Changing the DOCTYPE declaration in XML possible? (Trados Studio 2009)
Thread poster: kirameister
Sep 30, 2010

Hi,

I was wondering if it was possible to modify the DOCTYPE declaration of XML files in Trados Studio 2009 (SP2). This is necessary in order to change the actual representation of the entities defined in the DTD.

I.e., I'd like to change

<!DOCTYPE main SYSTEM "../schema.dtd"[]>

to

<!DOCTYPE main SYSTEM "../schema.dtd" [<!ENTITY % LANGUAGE_ENGLISH 'IGNORE' ><!ENTITY % LANGUAGE_JAPANESE 'INCLUDE' >]>

Many thanks in advance!
Akira K.


Direct link Reply with quote
 

SDL Community  Identity Verified
United Kingdom
Local time: 12:13
English
Change it in the source/target Oct 2, 2010

Hi Akira,

Maybe it would just be easier to replace it in the document itself? You should only see this once at the start of the file so it shouldn't be hard to do.

Regards

Paul


Direct link Reply with quote
 

kirameister
TOPIC STARTER
Maintenance also needed for each and every XML files Oct 4, 2010

Hello Paul
Thank you for your reply.

Well, my situation is the following :

- We have more than 800 XML files to translate (each of them have the same DOCTYPE prologue, which needs to be changed).
- Those XML files are constantly updated, and my task is to keep those files up-to-date.

In order to keep the files updated, I'm taking the following approach :

(1) Use the Trados to translate those XML files. While doing so, store the translation in the TM.
(2) In order to update the XML files from next time, simply open a XML file (and not via Project, which requires you to create sdlxliff file) and go over the each segment.

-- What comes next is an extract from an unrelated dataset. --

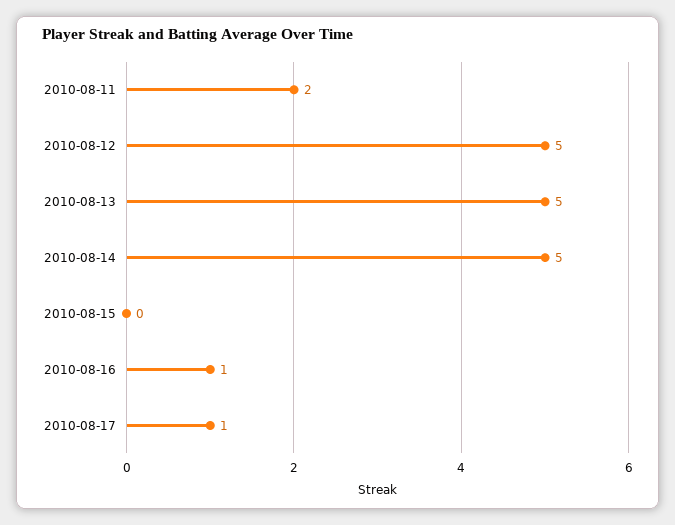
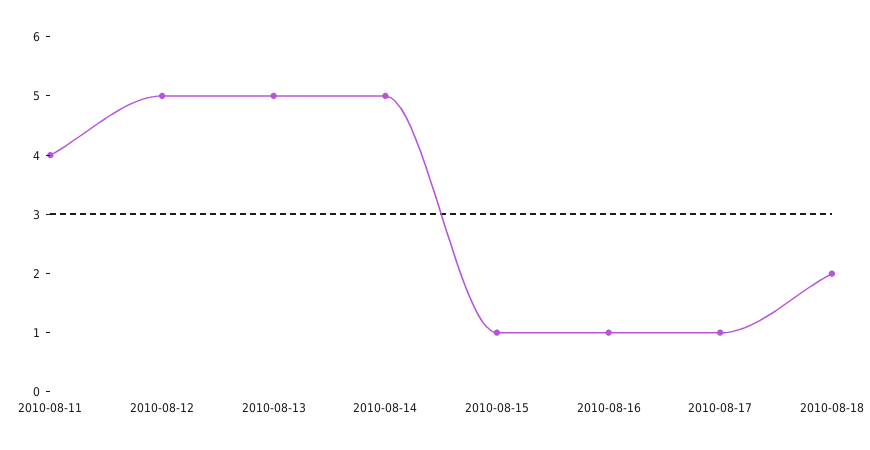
2010-08-11: 2 -> 4
2010-08-15: 0 -> 1
2010-08-18: none -> 2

Because the segmentation rule applied to the file is the same, I would only have to update the those segment updated in the original language.
(3) However, because the DOCTYPE prologue doesn't seem to be shown in the translation table (hence no TM can be applied), I'd have to apply the manual substitution each time I'd update my translation, which can be sometimes forgotten (if you'd have to update those XML files on daily bases).

I hope you've got the picture.

So far, I have failed to find a way to translate only those segments which are updated, given a XML file and corresponding sdlxliff file (so I took the method above). But even if this is feasible, it would still not solve the DOCTYPE issue.

Best regards,
Akira K.


Direct link Reply with quote
 
FarkasAndras
Local time: 12:13
English to Hungarian
+ ...
Script Oct 4, 2010

This probably won't be possible/easy to do in any CAT.
However, if I understand the issue correctly, this should be pretty easy to do with any scripting language. Python, Perl, BASH, windows bat script... any of these should do.
If my life depended on it, I could probably get a Perl script together in an hour.
Obviously, this is easiest to do if the files are all in the same folder and have the same encoding. With Perl on Windows, it helps a lot if they all have ASCII names (no Japanese characters in the file names).
If they meet all these criteria you can easily write a simple little script that loops through the files one by one and does the replacement. Given that what you have to change is a tag (i.e. uniquely identifiable), it's trivially easy to write a search and replace expression that does a clean job. Add some reporting (X files found, X replacements successfully completed) and a log and you're done with this once and for all.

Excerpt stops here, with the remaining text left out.